Qual a base legal, além do Código Penal Brasileiro, para a atuação do Guarda Municipal que constatar que uma pessoa está vendendo substância tóxica entorpecente para outras pessoas em uma praça municipal?
- A)Código Municipal de Posturas.
Errada, porque código de posturas trata de regras administrativas municipais, não da tipificação penal de tráfico de drogas.
- B)Lei João Boticário.
Errada, pois 'Lei João Boticário' não é diploma legal real e foi criada como alternativa fictícia.
- C)Regulamento Geral dos Entorpecentes.
Errada, porque não existe esse diploma como base normativa vigente para entorpecentes no ordenamento brasileiro.
- D)Lei Antidrogas.
Certa, porque a Lei 11.343/2006, chamada Lei Antidrogas, disciplina os crimes e medidas relacionadas a entorpecentes.

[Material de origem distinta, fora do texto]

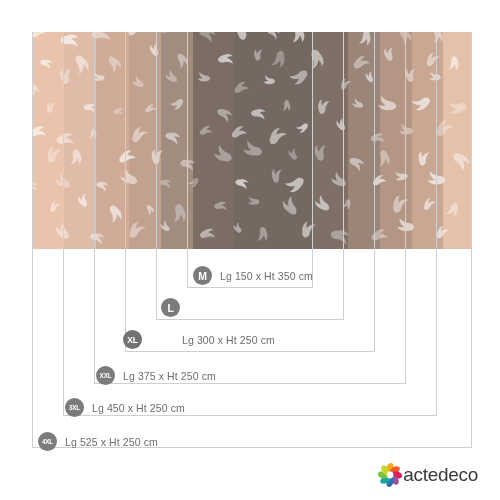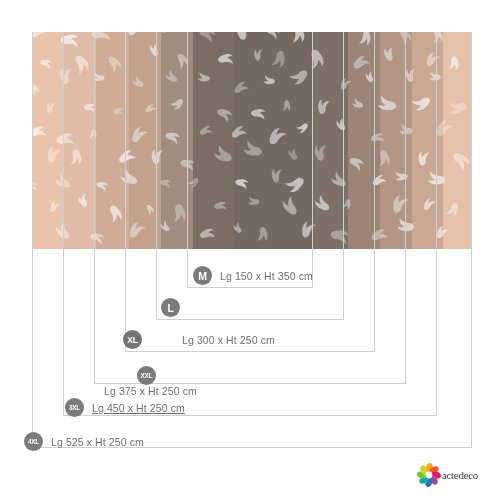--- a/index.html
+++ b/index.html
@@ -239,7 +239,7 @@
         <span class="badge s2" style="background: #737373; color: rgb(255, 255, 255);">XL</span>
         <span class="label-text" style="color: rgb(109, 109, 109); padding-left: 32px;">Lg 300 x Ht 250 cm</span>
       </div>
-      <div class="size-label" style="left: 96px; top: 366px; flex-direction: column;">
+      <div class="size-label" style="left: 96px; top: 366px;">
         <span class="badge s3" style="background: rgb(123, 123, 123); color: rgb(255, 255, 255);">XXL</span>
         <span class="label-text" style="color: rgb(109, 109, 109);">Lg 375 x Ht 250 cm</span>
       </div>

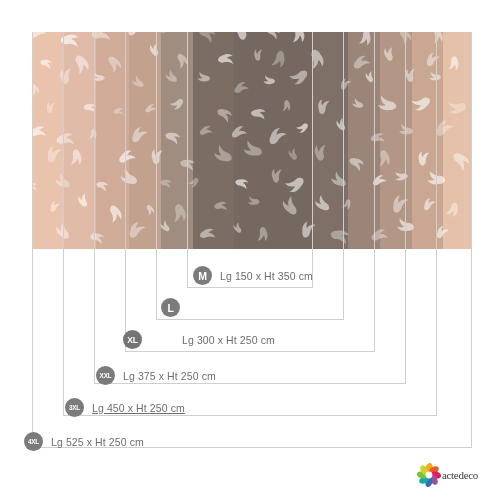--- a/index.html
+++ b/index.html
@@ -245,7 +245,7 @@
       </div>
       <div class="size-label" style="left: 65px; top: 398px;">
         <span class="badge s3" style="background: rgb(123, 123, 123); color: rgb(255, 255, 255);">3XL</span>
-        <span class="label-text" style="color: rgb(109, 109, 109); text-decoration: underline;">Lg 450 x Ht 250 cm</span>
+        <span class="label-text" style="color: rgb(109, 109, 109);">Lg 450 x Ht 250 cm</span>
       </div>
       <div class="size-label" style="left: 24px; top: 432px;">
         <span class="badge s3" style="background: rgb(123, 123, 123); color: rgb(255, 255, 255);">4XL</span>

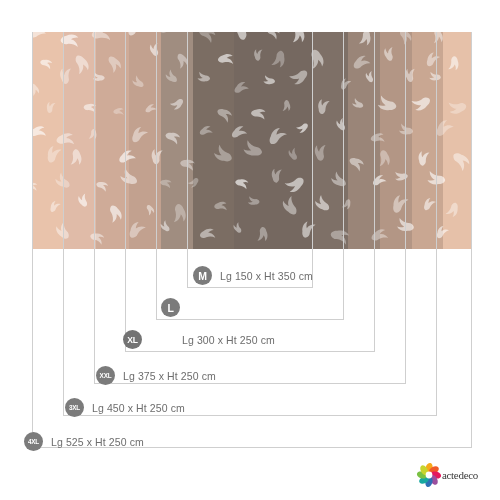--- a/index.html
+++ b/index.html
@@ -247,7 +247,7 @@
         <span class="badge s3" style="background: rgb(123, 123, 123); color: rgb(255, 255, 255);">3XL</span>
         <span class="label-text" style="color: rgb(109, 109, 109);">Lg 450 x Ht 250 cm</span>
       </div>
-      <div class="size-label" style="left: 24px; top: 432px;">
+      <div class="size-label" style="left: 38px; top: 432px;">
         <span class="badge s3" style="background: rgb(123, 123, 123); color: rgb(255, 255, 255);">4XL</span>
         <span class="label-text" style="color: rgb(109, 109, 109);">Lg 525 x Ht 250 cm</span>
       </div>

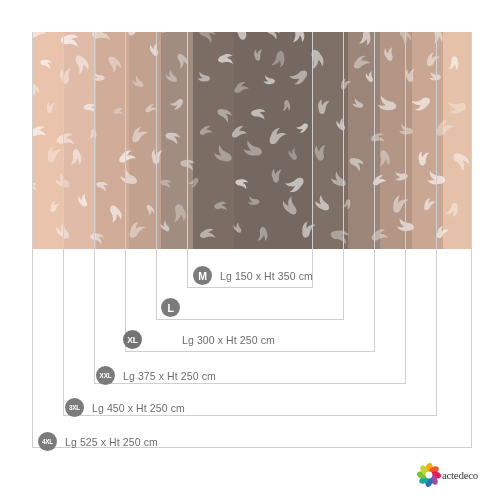--- a/index.html
+++ b/index.html
@@ -71,10 +71,10 @@
   #logo-mark{width:26px;height:26px;flex:0 0 auto;}
   #logo-text{
     margin-left:0;
-    font-size:11px;
+    font-size:19px;
     color:#3a3a3a;
     letter-spacing:-0.3px;
-    font-family:Liberation Serif, serif;
+    font-family:Liberation Sans, sans-serif;
   }
 </style>
 </head>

- E)Código Sanitário dos Tóxicos.
Errada, pois não há 'Código Sanitário dos Tóxicos' como lei penal especial aplicável ao caso.
Gabarito: D
A situação descreve, na prática, um flagrante de tráfico ou de conduta ligada a drogas ilícitas. Quando alguém vende substância entorpecente em praça pública, a referência legal principal não está no Código Penal, mas na Lei de Drogas, que é a Lei 11.343/2006. É ela que trata dos crimes de produção, venda, guarda, transporte e outras condutas relacionadas a entorpecentes. No enunciado, o ponto central é saber qual norma permite enquadrar a conduta da pessoa que está comercializando a substância tóxica. Isso cai direto no regime da Lei Antidrogas, especialmente nas regras do artigo 33, que tipifica o tráfico de drogas e condutas semelhantes. O Código Penal fica em segundo plano aqui, porque a lei especial prevalece no tratamento específico do tema. O Guarda Municipal, ao constatar o fato, atua como agente público diante de uma situação ilícita flagrante, podendo adotar as providências cabíveis e comunicar a autoridade competente. A pergunta, porém, não quer a medida administrativa nem a atuação funcional da guarda, mas sim a base legal para a conduta criminosa observada. Por isso, a resposta correta é a Lei Antidrogas. Em prova, sempre desconfie quando o enunciado fala em substância entorpecente, tráfico, venda ou droga: quase sempre a banca quer que você pense primeiro na legislação especial, e não em normas genéricas ou inventadas.